Between subjects / Independent designs
- Expose different groups to different experimental manipulations.
Repeated measures / within subjects / dependent designs
- Take a single group of people and expose them to different experimental manipulations at different points in time.

The t-test

Independent t-test:
- Compares two means based on independent data
- Used when different participants were assigned to each condition of the study
Dependent t-test:
- Compares two means based on related data.
- Used when the same participants took part in both conditions of the study

Independent: Example

Are invisible people mischievous?
Manipulation
- Placed participants in an enclosed community riddled with hidden cameras.
- 12 participants were given an invisibility cloak.
- 12 participants were not given an invisibility cloak.
Outcome measured how many mischievous acts participants performed in a week.

library(rio)
longdata <- import("data/invisible.csv")
str(longdata)

## 'data.frame':    24 obs. of  2 variables:
##  $ Cloak   : chr  "No Cloak" "No Cloak" "No Cloak" "No Cloak" ...
##  $ Mischief: int  3 1 5 4 6 4 6 2 0 5 ...

Independent: Understanding the NHST

H0: The no cloak and cloak groups would have the same mean.
H1: The no cloak and cloak groups would have different means.

M <- tapply(longdata$Mischief, longdata$Cloak, mean)
STDEV <- tapply(longdata$Mischief, longdata$Cloak, sd)
N <- tapply(longdata$Mischief, longdata$Cloak, length)

M;STDEV;N

##    Cloak No Cloak 
##     5.00     3.75

##    Cloak No Cloak 
## 1.651446 1.912875

##    Cloak No Cloak 
##       12       12

Independent: Understanding the NHST

Our means appear slightly different. What might have caused those differences?
- Variance created by our manipulation: The cloak (systematic variance)
- Variance created by unknown factors (unsystematic variance)

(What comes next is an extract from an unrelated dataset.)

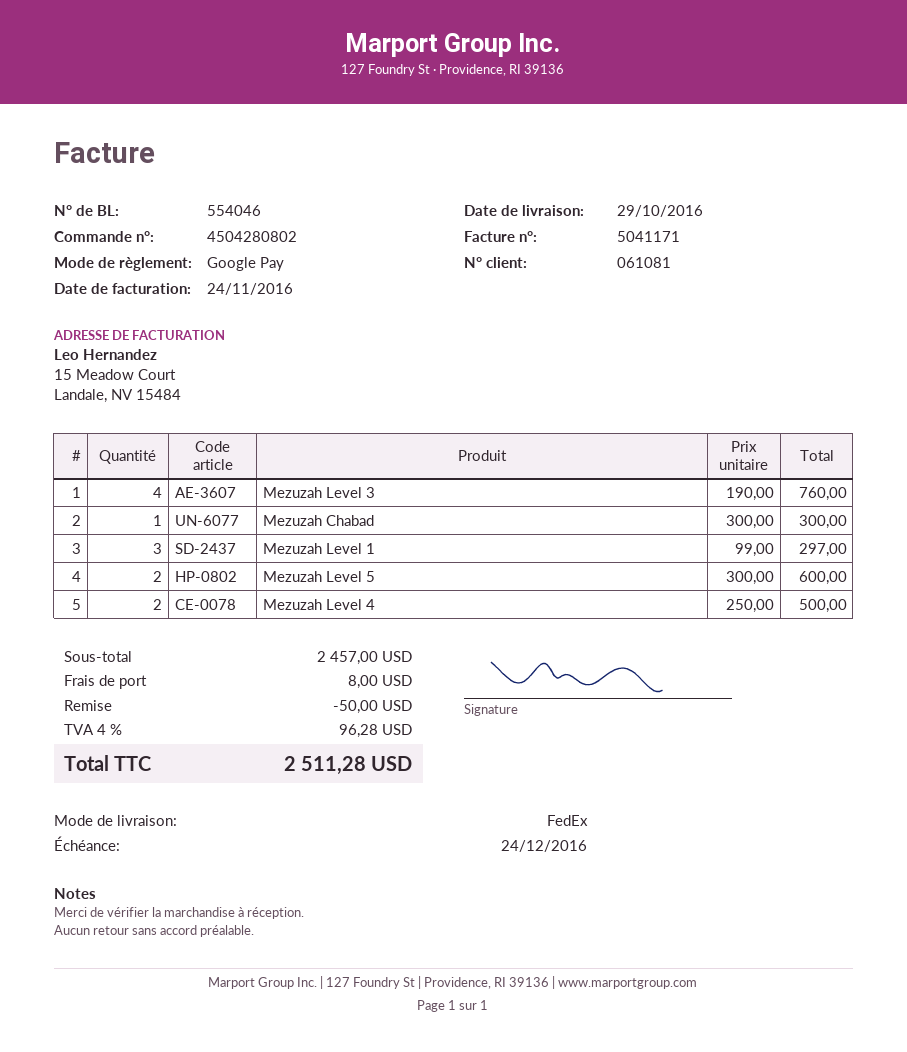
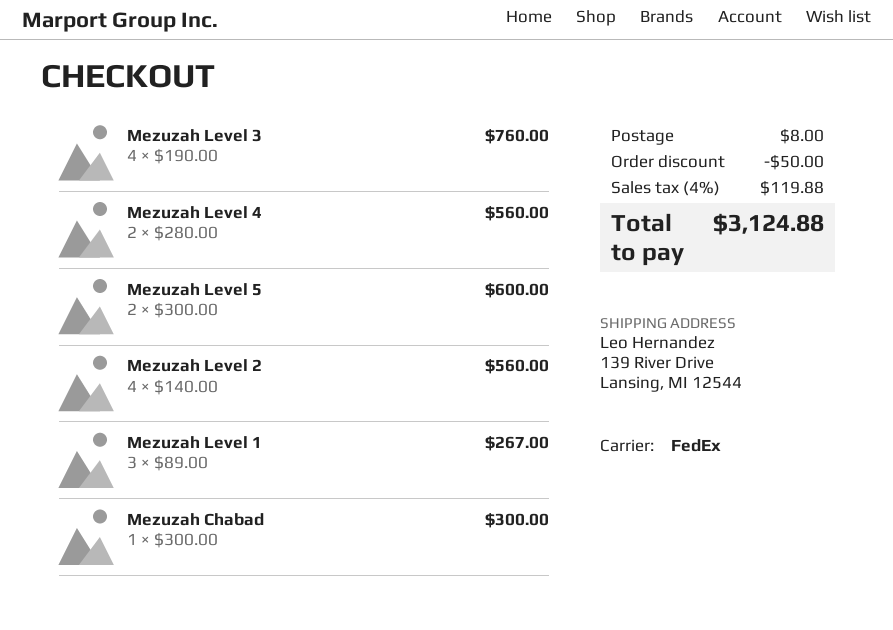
Mezuzah Level 1: 3 x 99.00 = 297.00 -> 3 x 89.00 = 267.00
Mezuzah Level 4: 2 x 250.00 = 500.00 -> 2 x 280.00 = 560.00
Mezuzah Level 2: none -> 4 x 140.00 = 560.00
tax: 4% = 96.28 -> 4% = 119.88
total: 2511.28 -> 3124.88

Independent: Understanding the NHST

If the samples come from the same population, then we expect their means to be roughly equal.
Although it is possible for their means to differ by chance alone, here, we would expect large differences between sample means to occur very infrequently.
We compare the difference between the sample means that we collected (the Model) to the difference between the sample means that we would expect to obtain by chance (the Error).

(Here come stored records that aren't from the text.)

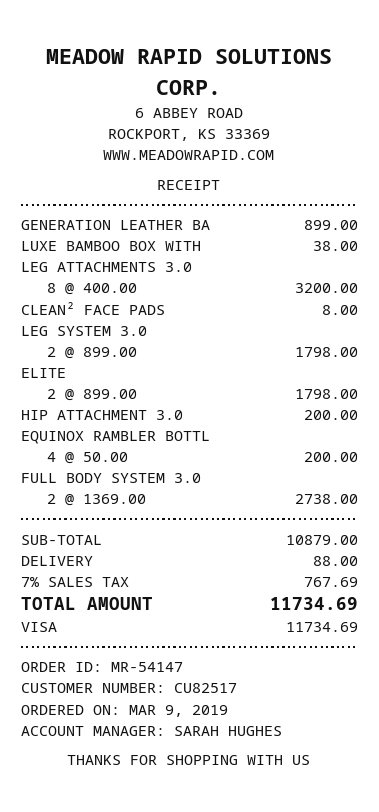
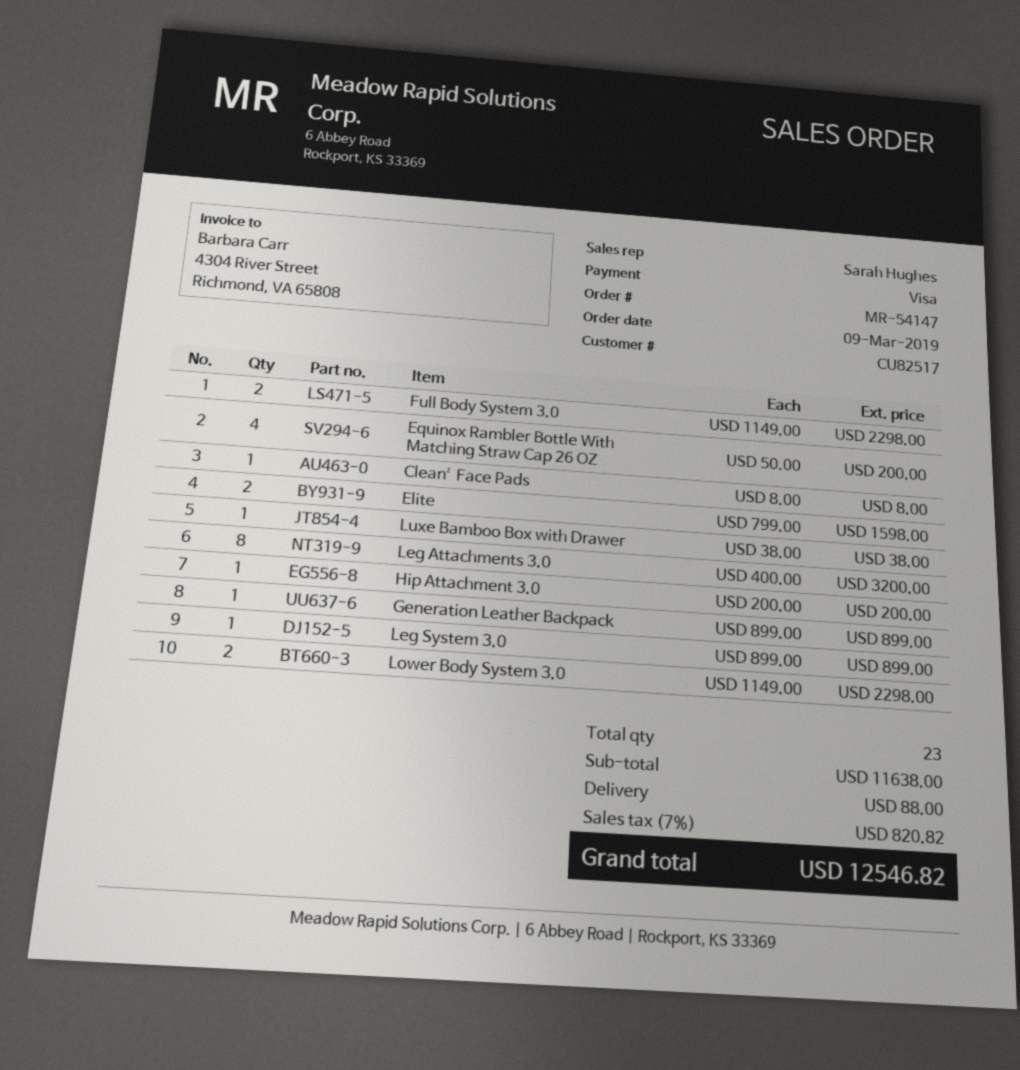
LEG SYSTEM 3.0: 2 x 899.00 = 1798.00 -> 1 x 899.00 = 899.00
ELITE: 2 x 899.00 = 1798.00 -> 2 x 799.00 = 1598.00
FULL BODY SYSTEM 3.0: 2 x 1369.00 = 2738.00 -> 2 x 1149.00 = 2298.00
Lower Body System 3.0: none -> 2 x 1149.00 = 2298.00
subtotal: 10879.00 -> 11638.00
tax: 7% = 767.69 -> 7% = 820.82
total: 11734.69 -> 12546.82

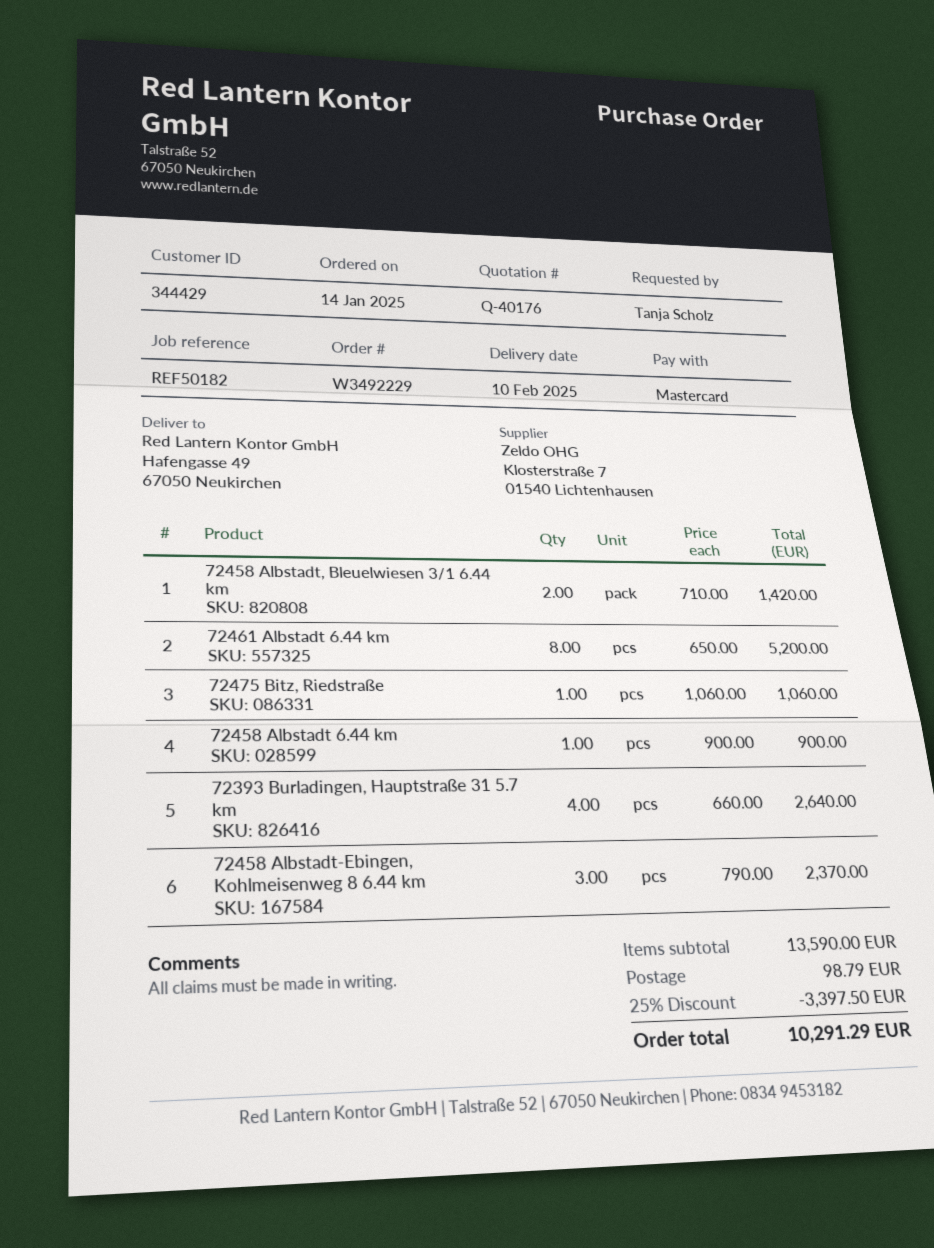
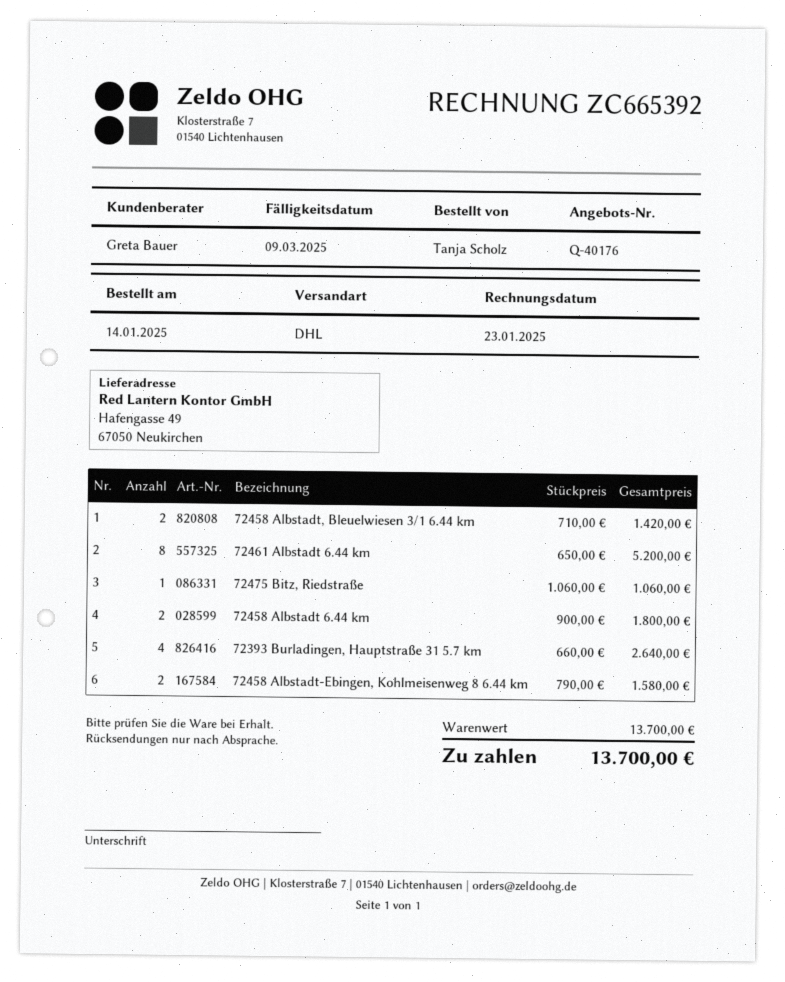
72458 Albstadt 6.44 km: 1 x 900.00 = 900.00 -> 2 x 900.00 = 1800.00
72458 Albstadt-Ebingen, Kohlmeisenweg 8 6.44 km: 3 x 790.00 = 2370.00 -> 2 x 790.00 = 1580.00
subtotal: 13590.00 -> 13700.00
discount: 25% = 3397.50 -> none
shipping: 98.79 -> none
total: 10291.29 -> 13700.00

Independent: Signal-to-Noise Ratio

The t-statistic represents a signal-to-noise ratio:
- Signal (Model): The difference between the two means (systematic variation).
- Noise (Error): The variability within the groups (unsystematic variation).

\[t = \frac{\text{Signal}}{\text{Noise}} = \frac{\text{Observed Difference} - \text{Expected Difference}}{\text{Standard Error of Difference}}\]

Independent: Understanding the NHST

We use the standard error as a gauge of the variability between sample means. - If the difference between the samples we have collected is larger than what we would expect based on the standard error then we can assume one of two interpretations:
- There is no effect and sample means in our population fluctuate a lot and we have, by chance, collected two samples that are atypical of the population from which they came (Type 1 error).
- The two samples come from different populations but are typical of their respective parent population. In this scenario, the difference between samples represents a genuine difference between the samples (and so the null hypothesis is incorrect).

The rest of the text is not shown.